Father had just said that Theo must get it through his head that he would have to make his own way in the world. Theo had laughed and said that was exactly what he intended to do—enter the business world like his father. He’d quoted former President Coolidge, “The business of America is business.” Ursula knew this was one thing father and son agreed on—and on what a great man the new President, Herbert Hoover, was. Father had replied, “That’s all very well, but you have to be a college man, son. You have to be a Harvard man, like all the Lyman men.” Theo had answered that he knew that, although from the amount of money his barber on Dunster Street was making on the stock market, maybe college wasn’t so important these days. In the next breath, he’d said he was kidding and his father had laughed. Told him to get some tips. “He shaves some pretty wealthy faces and my broker’s is one of them, I’ll have you know.”

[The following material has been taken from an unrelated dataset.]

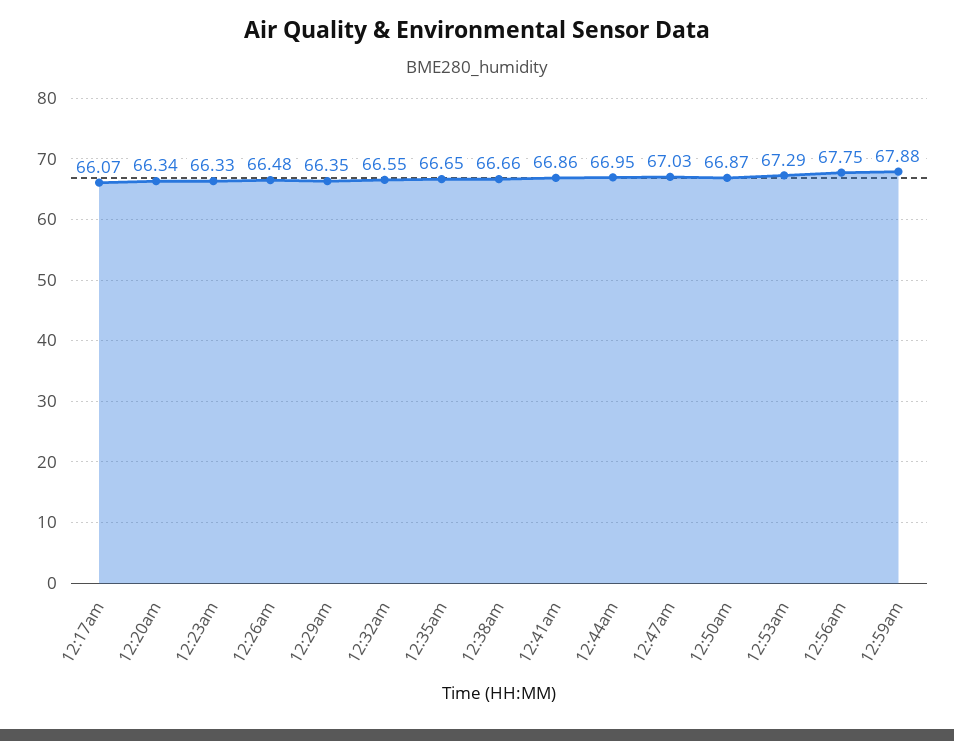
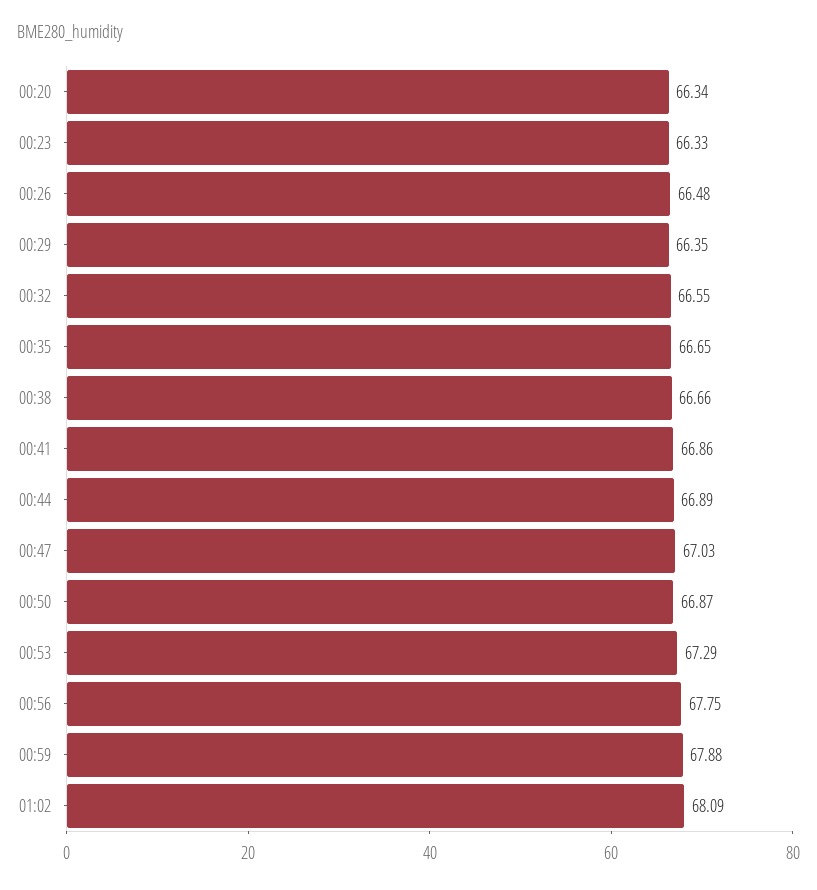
12:17am: 66.07 -> none
12:44am: 66.95 -> 66.89
01:02: none -> 68.09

Ursula had hoped the talking-to would end on this cheerful note. Maybe Theo would have time to take her to the new Marx brothers movie, but Father got agitated about Theo’s grades again and her brother rushed by her so fast she couldn’t wiggle out in time to stop him.



She hoped he could wiggle out of the trouble he was in and make it a good summer. He just had to. Suddenly Ursula felt trapped by the big vase and struggled to slip out. Tossing her hair back over her shoulders and away from her flushed face, she decided she was too old for this kind of behavior and wished she could get back the talismans she’d placed in the jars that even now she could barely reach—a pearl button she’d found on the street, a British sixpence, the ticket from the first symphony concert she’d attended, and all those lines of poetry she’d written on tiny scraps of paper—offerings to oblivion. It would be impossible to retrieve them now without tipping the vases over.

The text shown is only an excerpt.